TASK DIRECTIONS:
What is the count of lines in the listing below that hold the string "span"? Reply with that number alone.

DATA SUPPLIED:
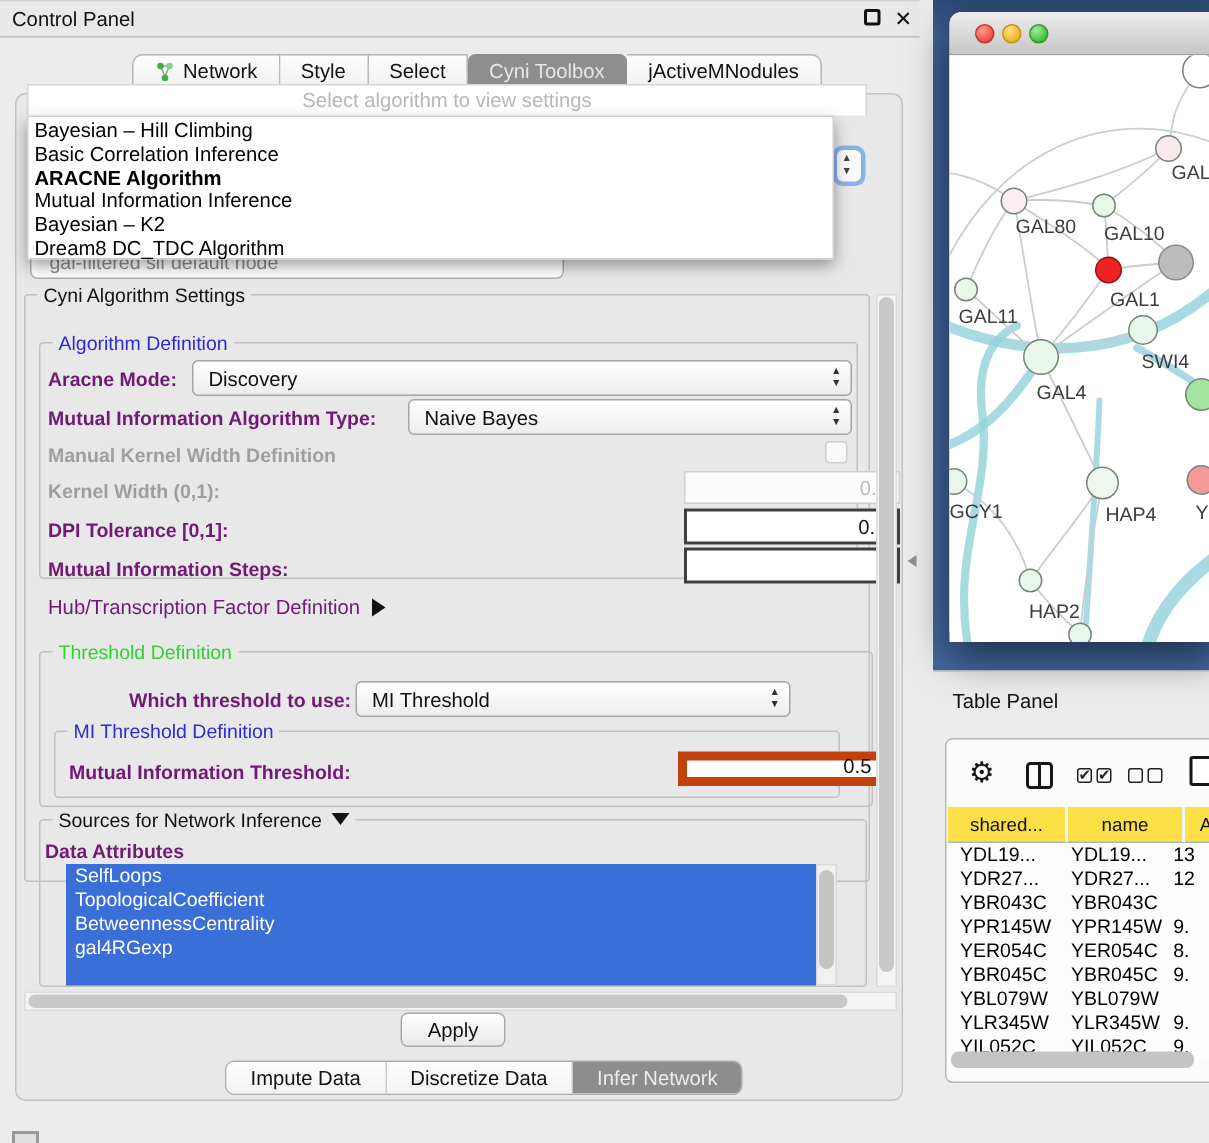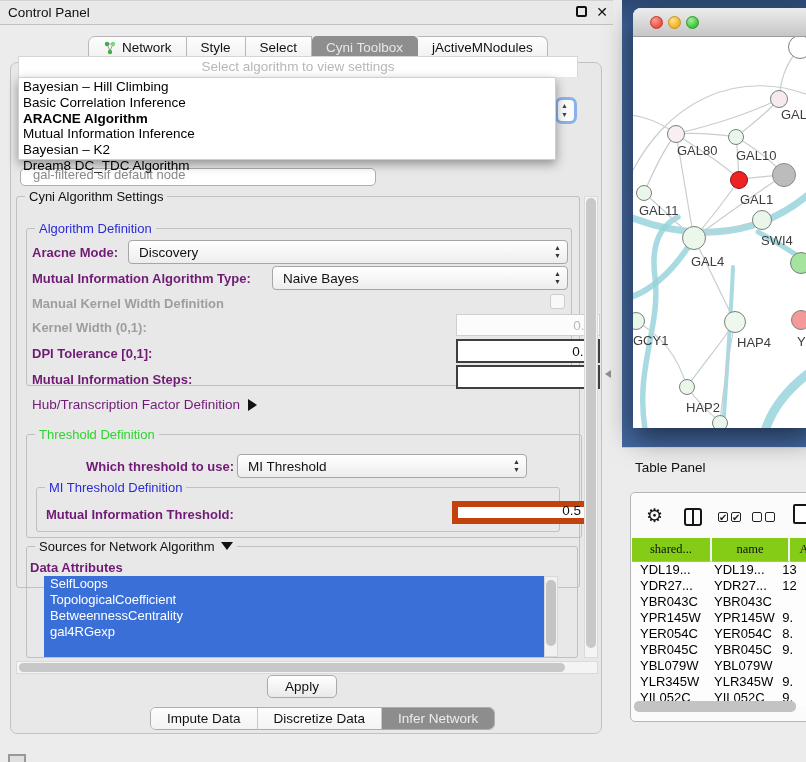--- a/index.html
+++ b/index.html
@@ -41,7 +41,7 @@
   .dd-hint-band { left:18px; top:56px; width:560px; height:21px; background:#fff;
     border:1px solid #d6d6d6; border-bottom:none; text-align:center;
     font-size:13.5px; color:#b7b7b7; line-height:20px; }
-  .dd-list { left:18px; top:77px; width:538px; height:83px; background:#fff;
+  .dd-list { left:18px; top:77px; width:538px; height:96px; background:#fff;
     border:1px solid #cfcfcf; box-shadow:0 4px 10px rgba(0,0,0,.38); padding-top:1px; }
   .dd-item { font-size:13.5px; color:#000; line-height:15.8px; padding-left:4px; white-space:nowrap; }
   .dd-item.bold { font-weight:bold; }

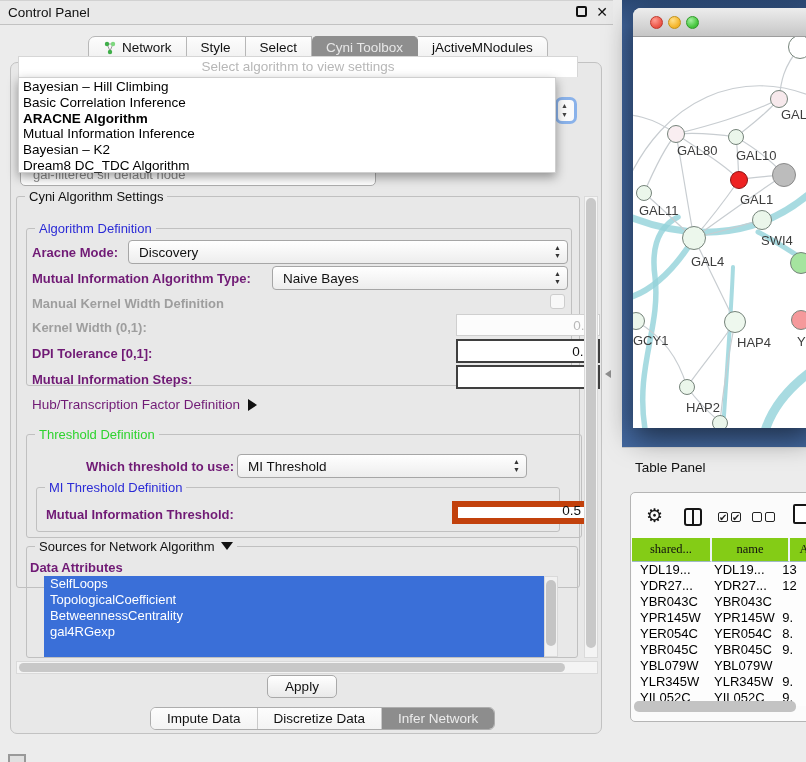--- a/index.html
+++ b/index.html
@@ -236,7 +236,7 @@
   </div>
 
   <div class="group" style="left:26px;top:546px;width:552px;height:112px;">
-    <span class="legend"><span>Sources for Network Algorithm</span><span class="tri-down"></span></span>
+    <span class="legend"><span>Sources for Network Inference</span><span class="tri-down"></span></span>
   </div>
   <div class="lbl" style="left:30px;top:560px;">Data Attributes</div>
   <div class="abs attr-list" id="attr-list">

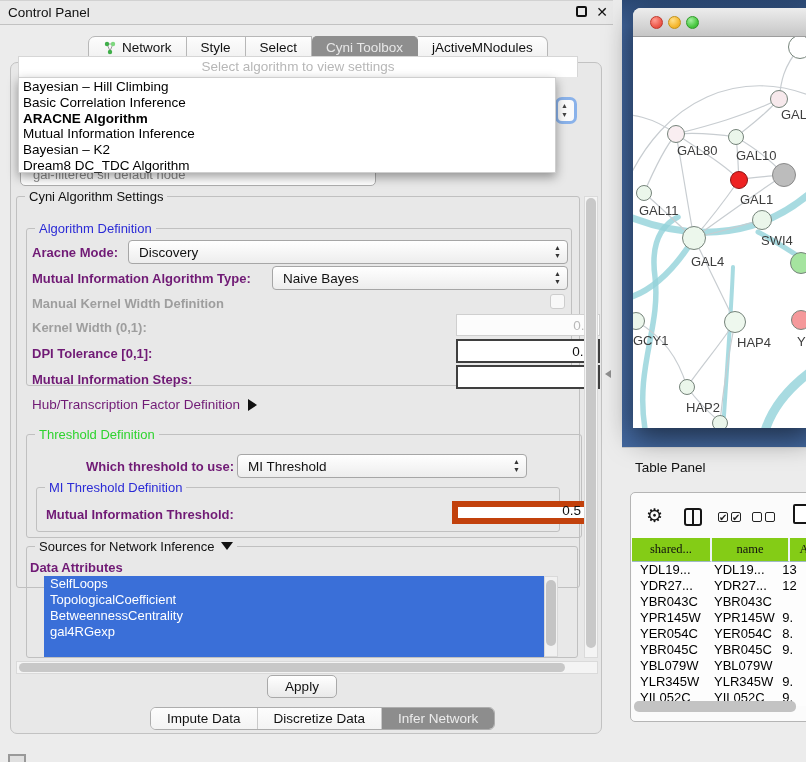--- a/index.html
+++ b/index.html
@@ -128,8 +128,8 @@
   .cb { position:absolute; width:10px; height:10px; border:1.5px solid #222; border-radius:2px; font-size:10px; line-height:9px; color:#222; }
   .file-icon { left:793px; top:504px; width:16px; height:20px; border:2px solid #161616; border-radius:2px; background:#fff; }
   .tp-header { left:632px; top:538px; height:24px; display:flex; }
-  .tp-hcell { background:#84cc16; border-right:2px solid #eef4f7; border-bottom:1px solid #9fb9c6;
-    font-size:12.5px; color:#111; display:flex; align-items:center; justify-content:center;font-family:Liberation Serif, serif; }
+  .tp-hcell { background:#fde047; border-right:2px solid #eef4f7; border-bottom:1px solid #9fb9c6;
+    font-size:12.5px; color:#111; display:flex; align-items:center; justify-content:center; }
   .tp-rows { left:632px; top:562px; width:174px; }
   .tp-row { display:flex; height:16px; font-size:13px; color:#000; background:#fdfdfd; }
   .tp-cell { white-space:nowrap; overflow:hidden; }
==
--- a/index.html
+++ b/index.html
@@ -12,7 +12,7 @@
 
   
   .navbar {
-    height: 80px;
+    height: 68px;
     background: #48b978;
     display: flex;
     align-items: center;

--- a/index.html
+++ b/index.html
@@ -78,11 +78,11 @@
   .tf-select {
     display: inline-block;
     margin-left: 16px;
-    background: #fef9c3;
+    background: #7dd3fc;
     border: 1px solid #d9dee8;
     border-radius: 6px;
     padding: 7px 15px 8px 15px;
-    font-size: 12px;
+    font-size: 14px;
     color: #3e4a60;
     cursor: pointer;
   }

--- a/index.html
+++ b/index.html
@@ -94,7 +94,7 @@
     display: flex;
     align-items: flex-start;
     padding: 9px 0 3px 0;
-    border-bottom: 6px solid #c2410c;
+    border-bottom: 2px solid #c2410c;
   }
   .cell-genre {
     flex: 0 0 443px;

TASK OUTPUT:
2